While Favella is scheduled to go home June 1, her teammates will be preparing for the trip to Hawaii, which will be a first for each of the players from Pahrump.

“I think I’ll stay focused just because I’m still in shock that we won, so the fact we’re going to Hawaii hasn’t hit me yet,” Vitto said. “So right now it’s just a dream come true, and I’m not thinking about it in that way.”

“I’m pretty stoked,” Carrington said. “I just can’t wait.”

Dennis wins with Players SC

Dennis, meanwhile, didn’t have to face her high school teammates in the tournament because she plays in a different age group for Players SC.

“I play with girls that are older,” she explained. “We play an age group up. The past two or three years we’ve been 99s.”

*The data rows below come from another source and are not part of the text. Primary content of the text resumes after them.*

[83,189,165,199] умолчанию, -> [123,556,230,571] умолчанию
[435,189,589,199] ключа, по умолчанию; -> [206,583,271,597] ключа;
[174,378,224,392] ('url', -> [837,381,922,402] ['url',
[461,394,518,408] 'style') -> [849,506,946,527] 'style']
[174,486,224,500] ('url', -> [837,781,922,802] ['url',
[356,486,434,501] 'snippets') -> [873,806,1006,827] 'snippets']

Dennis has been with Players since the summer before she started eighth grade, and she agrees the travel between Pahrump and Las Vegas isn’t much of an obstacle.

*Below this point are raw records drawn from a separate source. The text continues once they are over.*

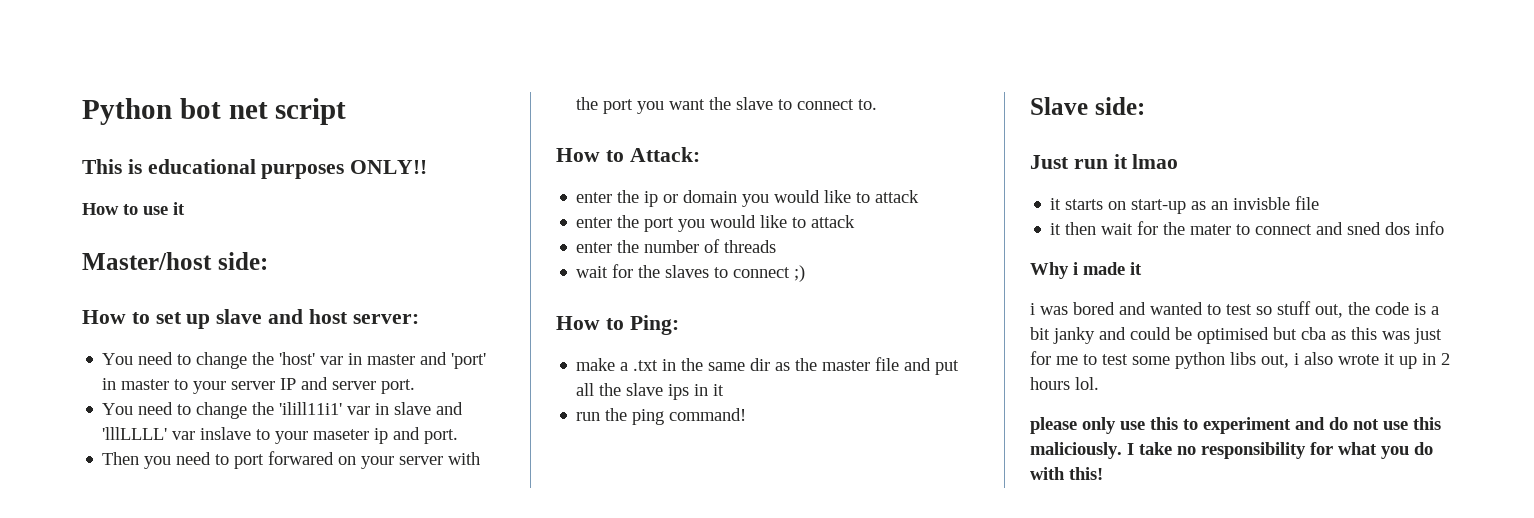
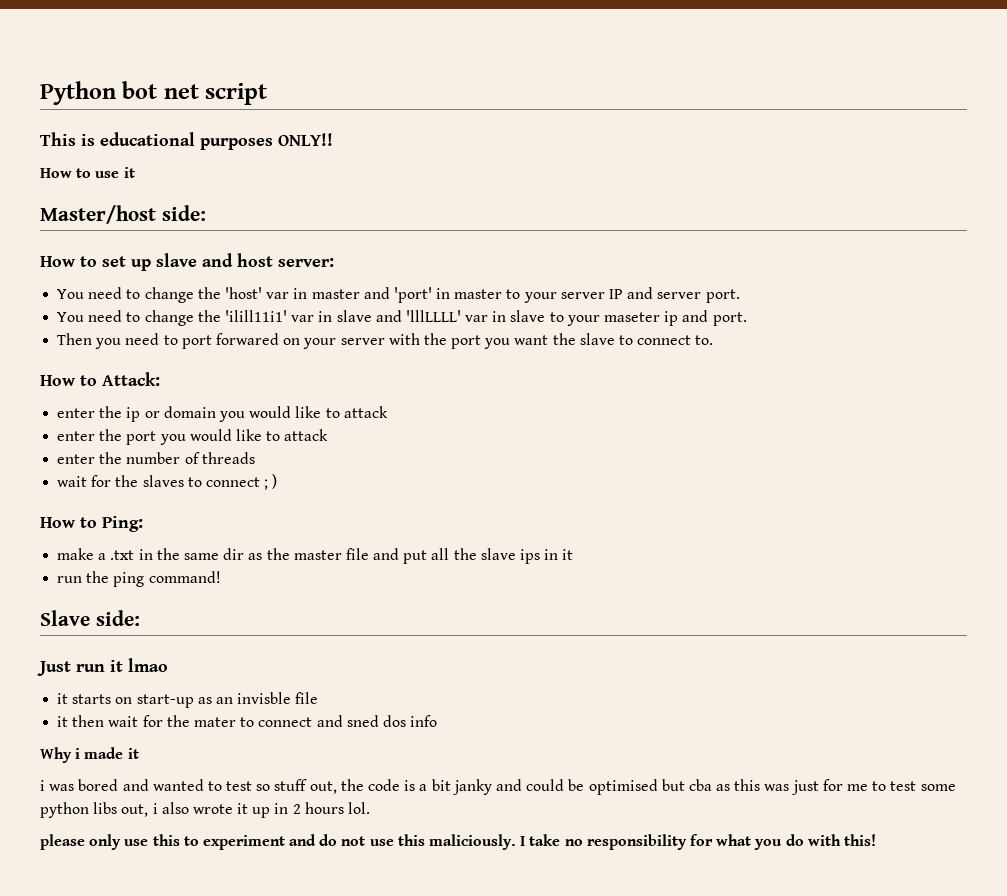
[200,427,252,440] inslave -> [492,310,546,322] in slave
[794,265,806,282] ;) -> [264,474,278,490] ; )

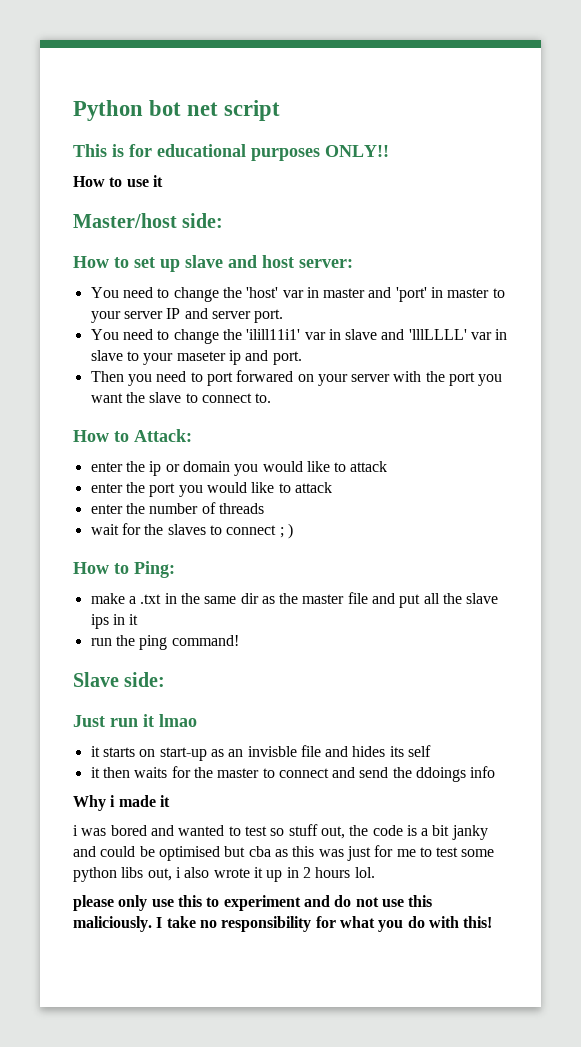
(95, 140) none -> [129,144,152,157] for
(319, 698) none -> [325,745,432,757] and hides its self
[108,715,236,727] wait for the mater -> [134,766,260,778] waits for the master
[346,715,406,727] sned dos -> [359,767,467,782] send the ddoings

“I think it was just one of those things where we didn’t really have a choice, so it didn’t faze me,” Dennis said. “I wanted to do this, so we had to do this. The drive gives me time to relax and unwind after a busy day.”

Players has won a state cup before. That was in 2016, when the regionals were in Boise, Idaho. Having Hawaii host the regionals served as extra motivation for all of the clubs, Dennis said.

“It was definitely like an extra push,” she said. “All season we kept saying, ‘We want to go to Hawaii, we want to go to Hawaii.’ “

Dennis said her team didn’t enter the championship weekend on a wave of confidence, but Players won a shootout against Albion 5-3 before avenging a defeat in last year’s tournament with a 2-1 win over Heat, the same club whose ‘00 team withdrew to open a spot for Downtown LVSC.

”We played teams that are kind of like our rivals,” she said. “It’s always been back and forth with us. Earlier this season, we had lost to both of those teams pretty badly.

“Honestly, I think a lot of people were pretty skeptical about how we were going to do. We have the ability to play with almost any team that we would need to compete with, but sometimes we let the other teams get in our heads. I think we were trying to stay confident, but we were still trying to be realistic.”